GIVEN DATA:
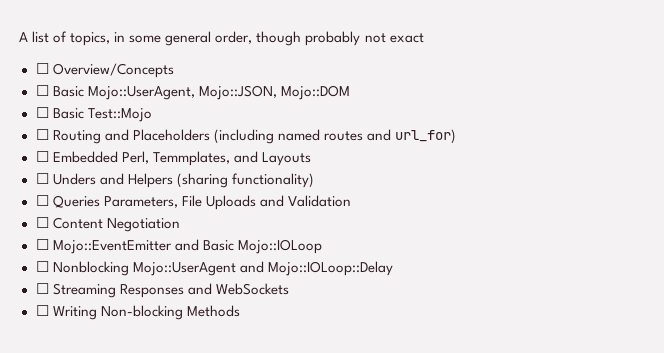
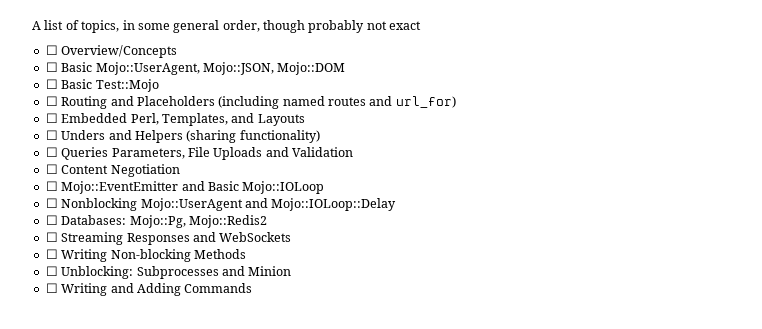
[152,151,230,166] Temmplates, -> [161,113,228,126] Templates,
(393, 268) none -> [45,215,267,228] // ☐ Databases: Mojo::Pg, Mojo::Redis2
(240, 311) none -> [45,266,292,279] [45,283,253,296] // ☐ Unblocking: Subprocesses and Minion // ☐ Writing and Adding Commands

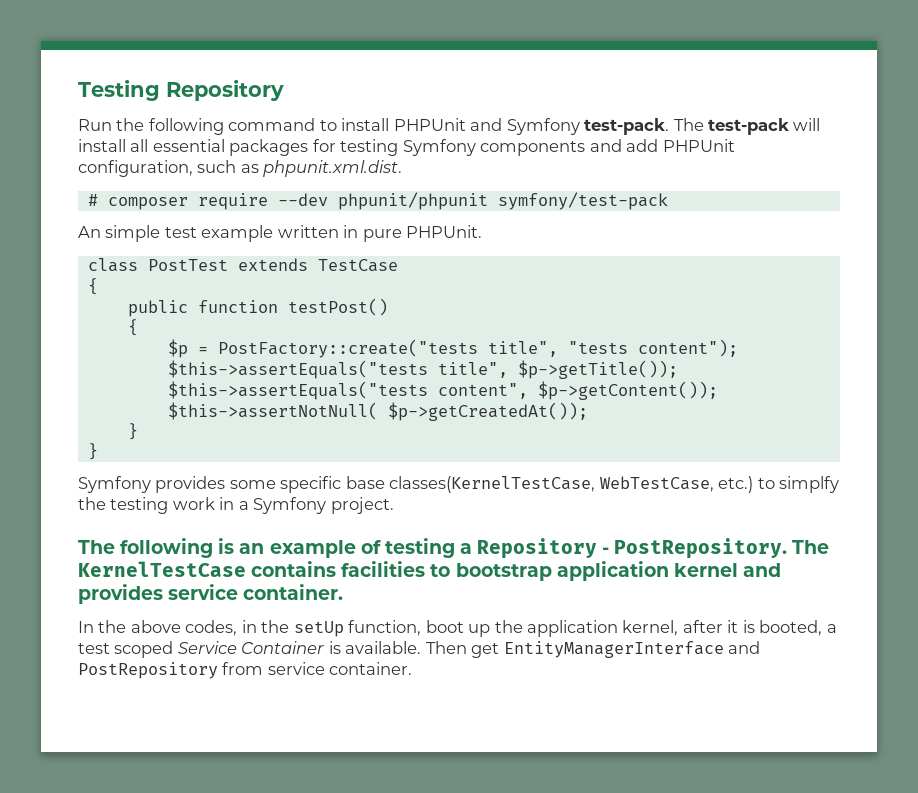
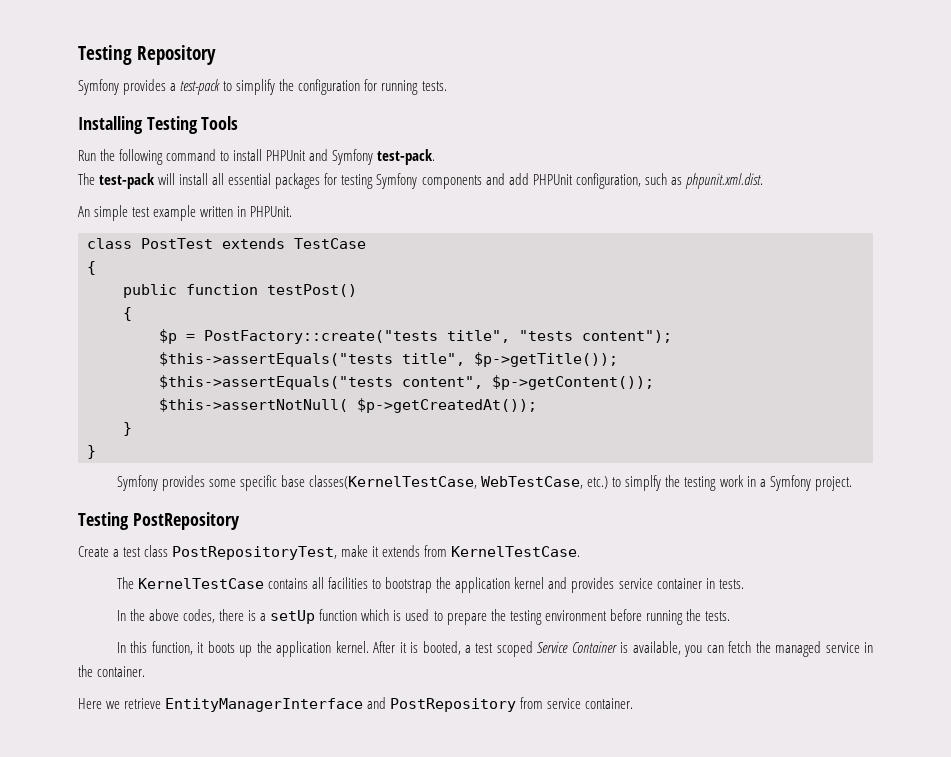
(284, 90) none -> [78,79,447,95] [78,116,239,134] // Symfony provides a test-pack to simplify the configuration for running tests. // Installing Testing Tools
(670, 126) none -> (436, 157) //
[87,192,668,210] // # composer require --dev phpunit/phpunit symfony/test-pack -> (763, 181) none
[362,229,402,242] pure -> (247, 211) none
[78,538,788,559] The following is an example of testing a Repository - PostRepository. -> [78,512,240,530] [78,545,581,560] Testing PostRepository // Create a test class PostRepositoryTest, make it extends from KernelTestCase. //
(337, 569) none -> [312,577,325,589] all
(552, 572) none -> [436,577,452,589] the
[243,584,344,600] container. -> [656,578,744,589] container in tests.
[241,620,464,637] in the setUp function, boot -> [219,609,730,625] [116,641,235,655] there is a setUp function which is used to prepare the testing environment before running the tests. // In this function, it boots
[622,620,723,636] kernel, after -> [335,641,396,653] kernel. After
[345,641,500,658] available. Then get -> [632,641,874,657] [78,665,146,677] [78,698,162,709] available, you can fetch the managed service in the container. // Here we retrieve

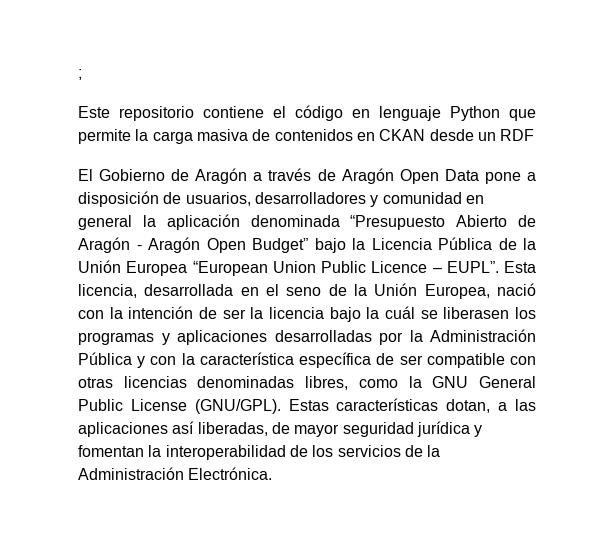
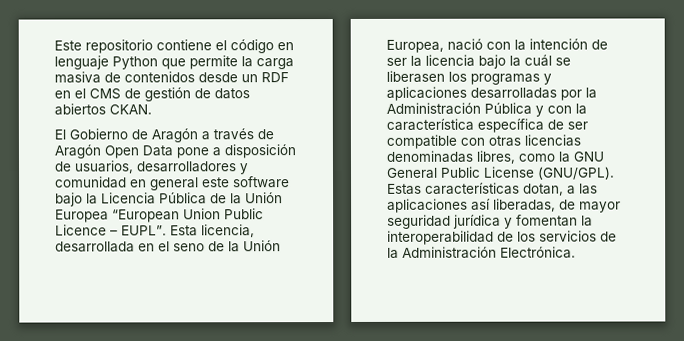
[78,69,82,80] ; // -> (54, 45) none
[356,129,426,141] en CKAN -> (195, 77) none
(535, 135) none -> [54,87,250,102] [54,103,152,116] en el CMS de gestión de datos abiertos CKAN.
[142,214,536,230] [78,237,308,253] la aplicación denominada “Presupuesto Abierto de Aragón - Aragón Open Budget” -> [202,176,290,189] este software

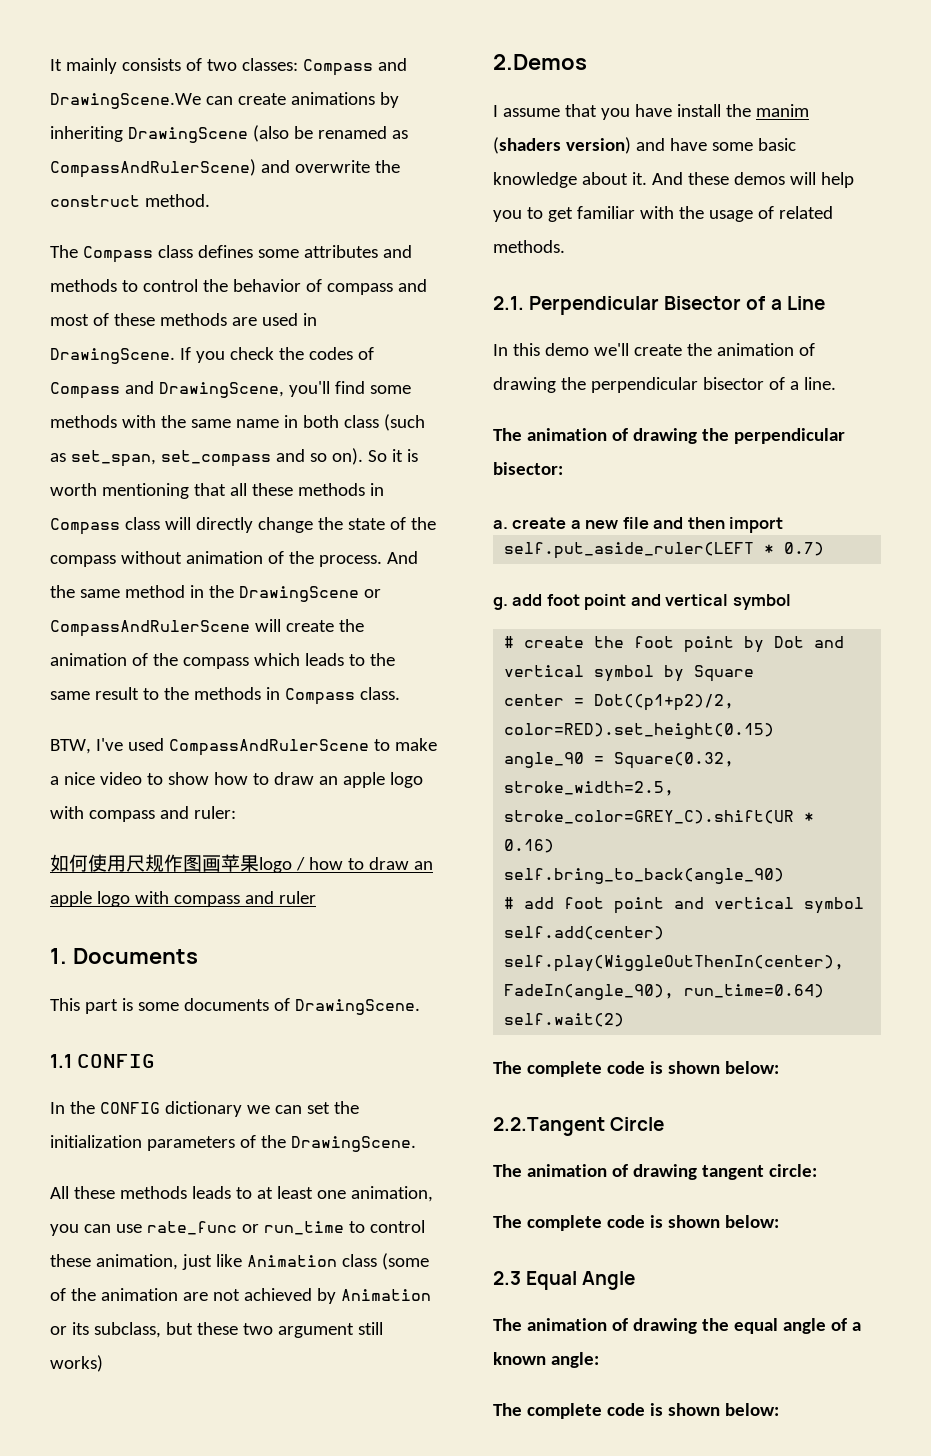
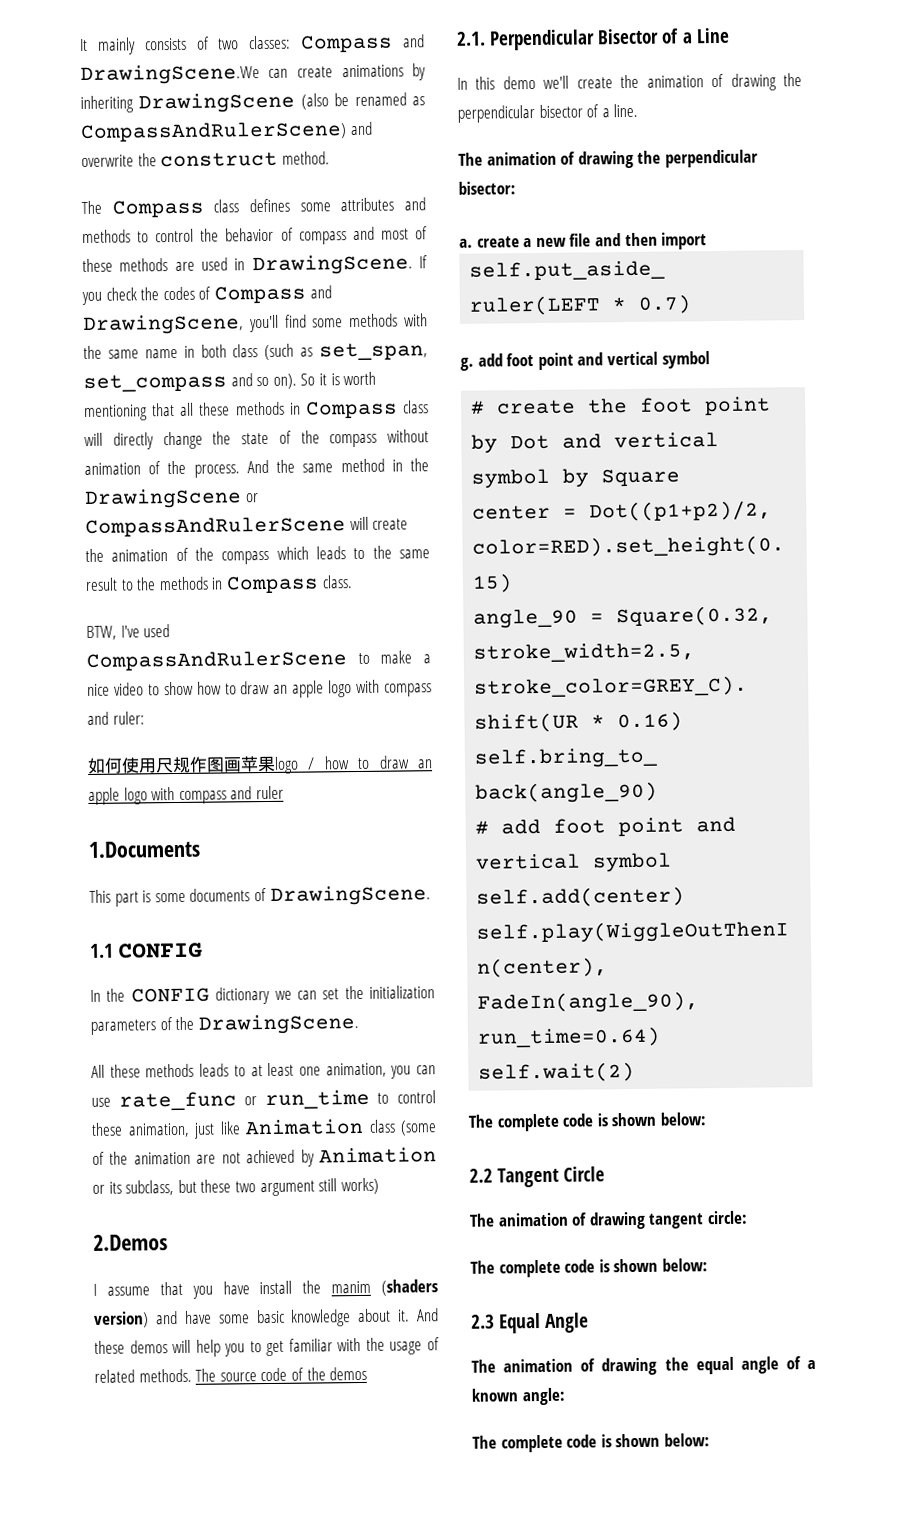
[50,948,198,964] 1. Documents -> [88,840,200,858] 1.Documents
(565, 246) none -> [195,1366,368,1382] The source code of the demos
[493,1117,605,1136] 2.2.Tangent -> [469,1167,560,1188] 2.2 Tangent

EXERCISE:
Copy every line of the listing that contains the word "container".

EXERCISE SOLUTION:
[243,584,344,600] container. -> [656,578,744,589] container in tests.
[345,641,500,658] available. Then get -> [632,641,874,657] [78,665,146,677] [78,698,162,709] available, you can fetch the managed service in the container. // Here we retrieve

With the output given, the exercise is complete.